The way to this restoration is Jesus Christ. Christ, the Son, keeps covenant with the Father. Where Adam failed to keep covenant with his Father, Jesus Christ succeeded. He passed the test (Matt. 4:1-11).

Based on the work of the Son, God the Father renews us. “For as through the one man’s disobedience the many were made sinners, even so through the obedience of the One the many will he made righteous” (Rom. 5:19). When the Spirit applies the blood of Jesus to us in the forgiveness of sins, we are washed in the blood of the covenant (1 Cor. 11:25). We trust the covenant keeping of Jesus Christ as our way to heaven, not our own stained obedience or tainted righteousness.

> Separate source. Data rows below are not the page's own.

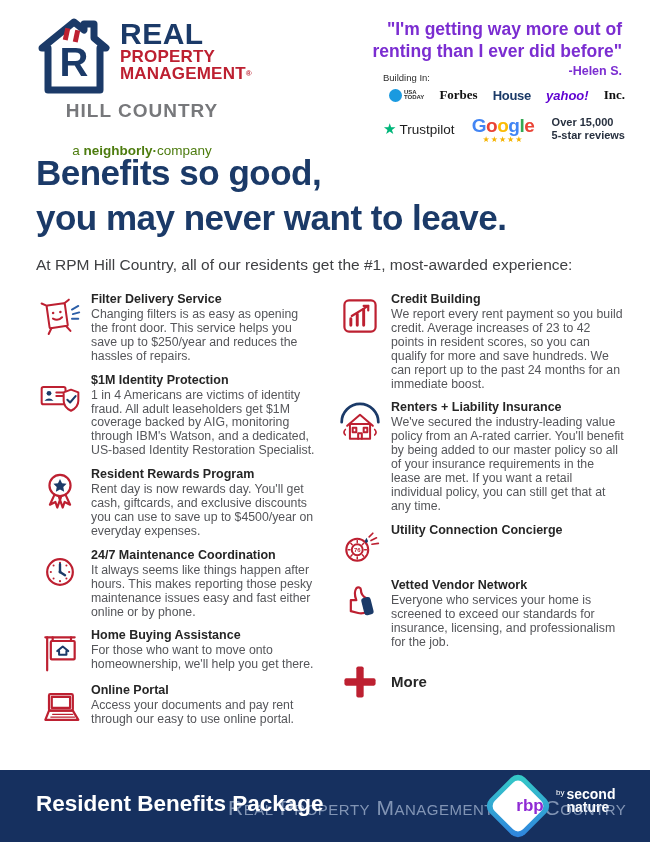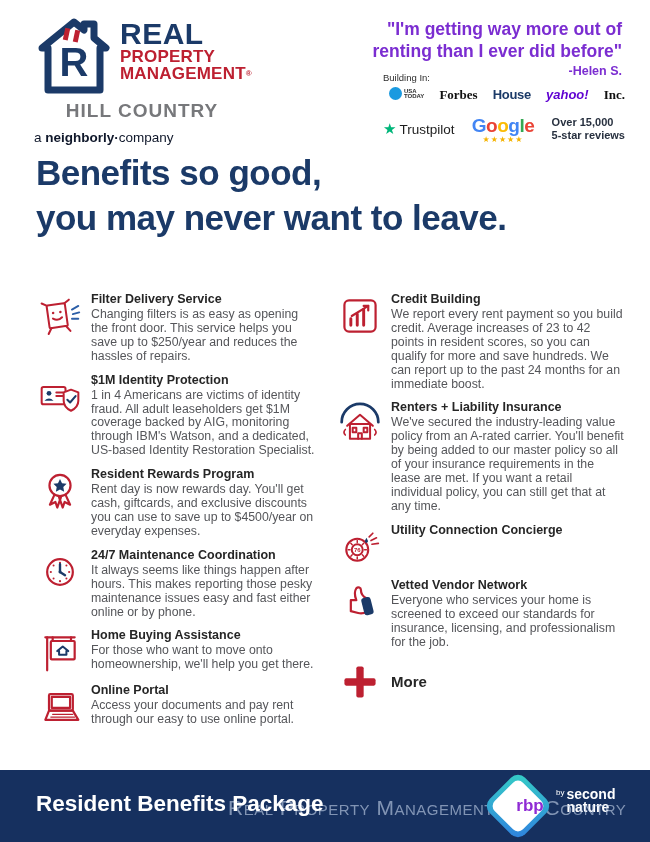"Forbes" .press-row { align-items: flex-start -> center }
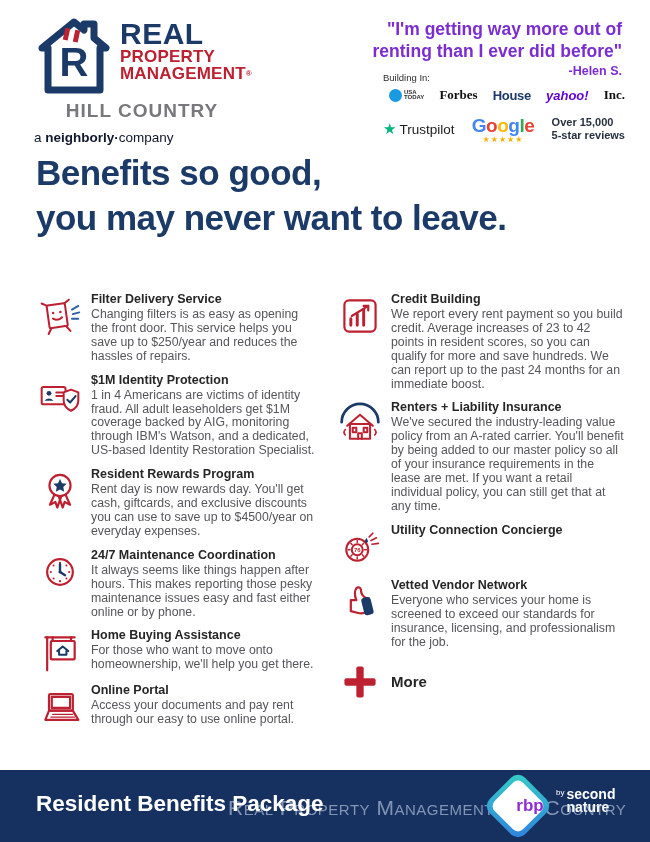"a neighborly·company" .logo-endorse { color: #0f172a -> #4d7c0f; margin-top: 8px -> 21px; text-align: left -> center }
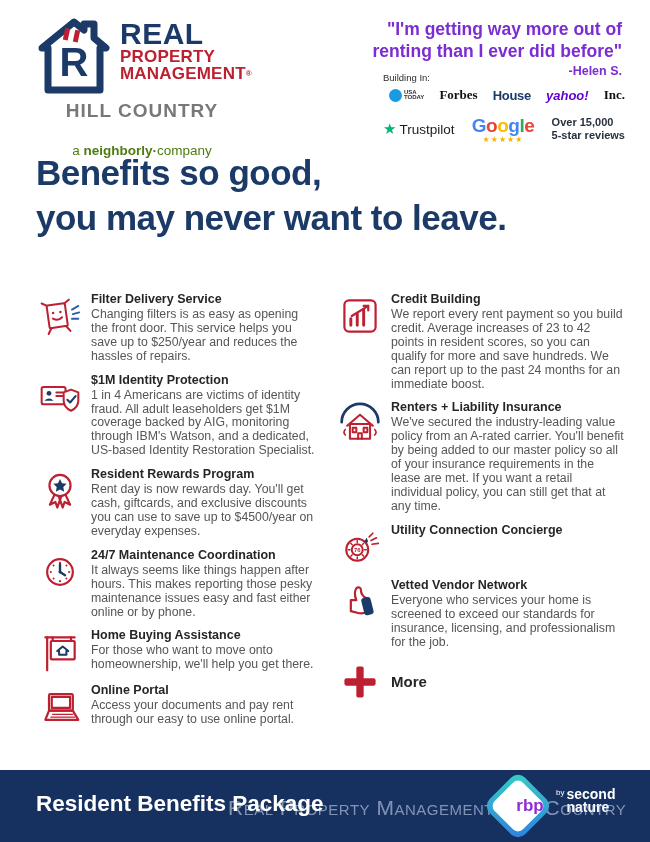"At RPM Hill Country, all" div.intro { html: none -> <div>At RPM Hill Country, all of our residents get the #1, most-awarded experience:</div> }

As disciples, in covenant with God through Jesus Christ, we learn to do and observe all that Christ commands in Scripture (Matt. 28:20). We confess with the saints of old, “All that the Lord has spoken we will do, and we will be obedient!” (Ex. 24:7). We become sons and daughters of the living God. The Spirit of adoption is in us (Gal. 4:4-7). Jesus Christ, our Emmanuel, is with us (Matt. 1:23).

When we come to Christ, we receive covenant benefits, forgiveness, and new life. We pledge allegiance to Christ and willingly take up covenant service in His kingdom. When we come to Christ we therefore agree with the terms of the covenant. We have the comfort of God’s great and precious promise. “They shall be My people, and I will be their God” (Jer. 32:38, Heb. 8:10).